BEGIN TASK INPUT

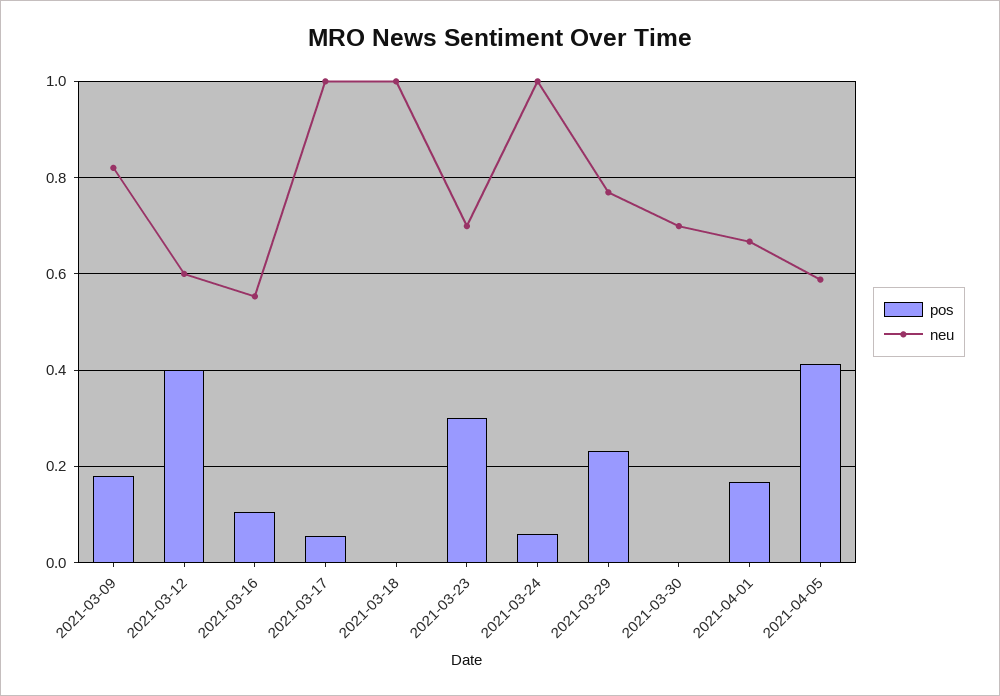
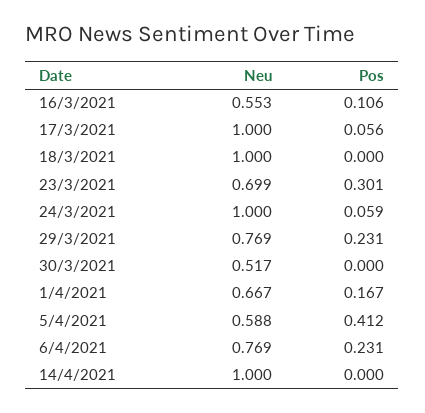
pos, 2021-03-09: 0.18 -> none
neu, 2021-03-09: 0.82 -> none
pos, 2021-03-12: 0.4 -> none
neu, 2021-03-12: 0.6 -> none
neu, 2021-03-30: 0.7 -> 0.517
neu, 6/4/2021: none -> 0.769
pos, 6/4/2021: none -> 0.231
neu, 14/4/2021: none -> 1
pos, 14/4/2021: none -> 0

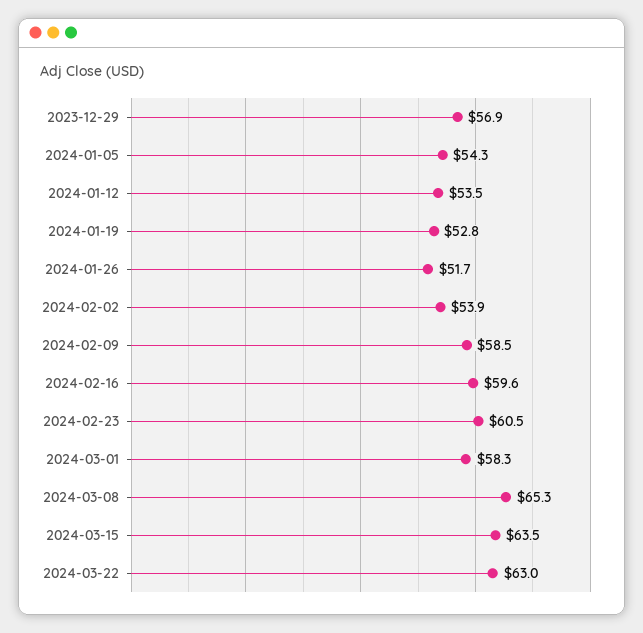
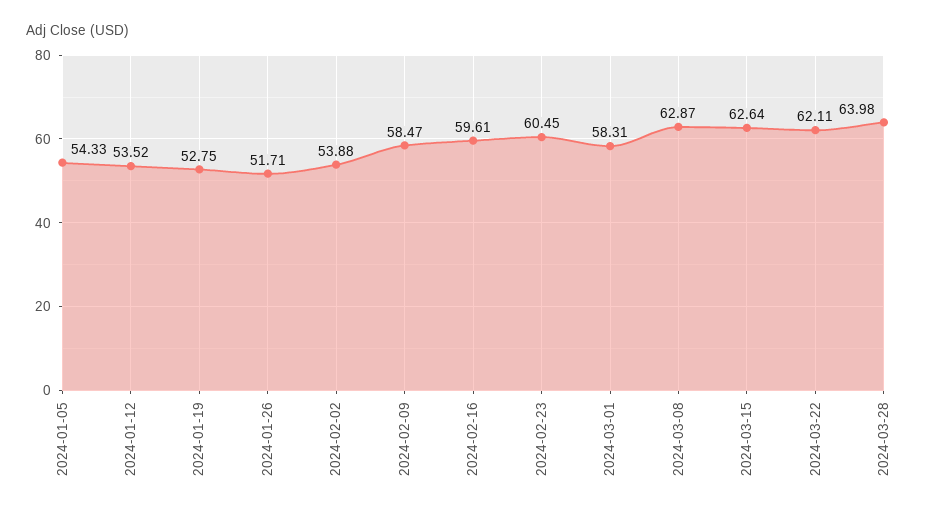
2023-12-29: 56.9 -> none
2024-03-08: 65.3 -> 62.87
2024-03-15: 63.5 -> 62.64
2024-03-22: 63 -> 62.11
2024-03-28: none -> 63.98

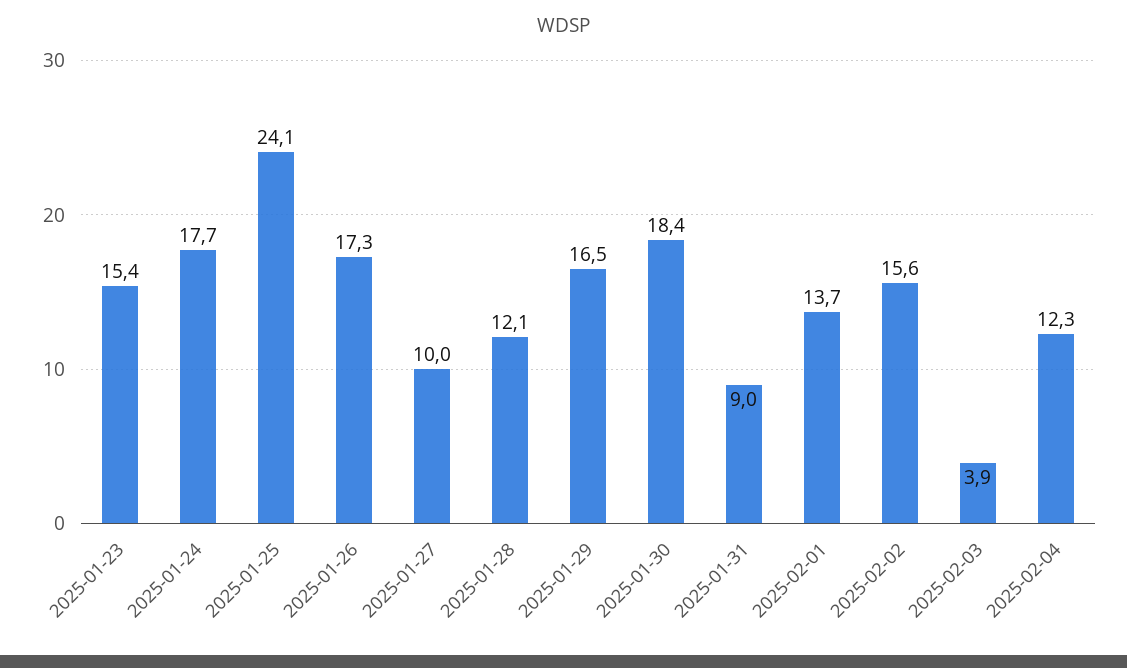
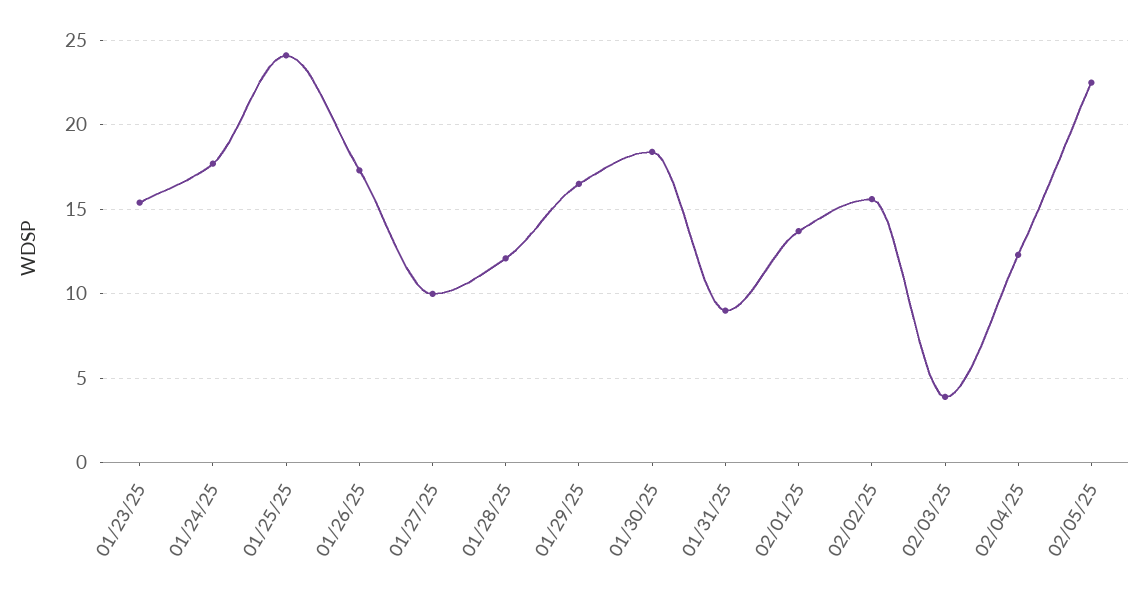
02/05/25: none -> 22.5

END TASK INPUT

#### INSTRUCTIONS FOR THE TASK:
A verbatim copy of the entries, stripped of pictures, should be produced.

#### RESPONSE:
pos, 2021-03-09: 0.18 -> none
neu, 2021-03-09: 0.82 -> none
pos, 2021-03-12: 0.4 -> none
neu, 2021-03-12: 0.6 -> none
neu, 2021-03-30: 0.7 -> 0.517
neu, 6/4/2021: none -> 0.769
pos, 6/4/2021: none -> 0.231
neu, 14/4/2021: none -> 1
pos, 14/4/2021: none -> 0

2023-12-29: 56.9 -> none
2024-03-08: 65.3 -> 62.87
2024-03-15: 63.5 -> 62.64
2024-03-22: 63 -> 62.11
2024-03-28: none -> 63.98

02/05/25: none -> 22.5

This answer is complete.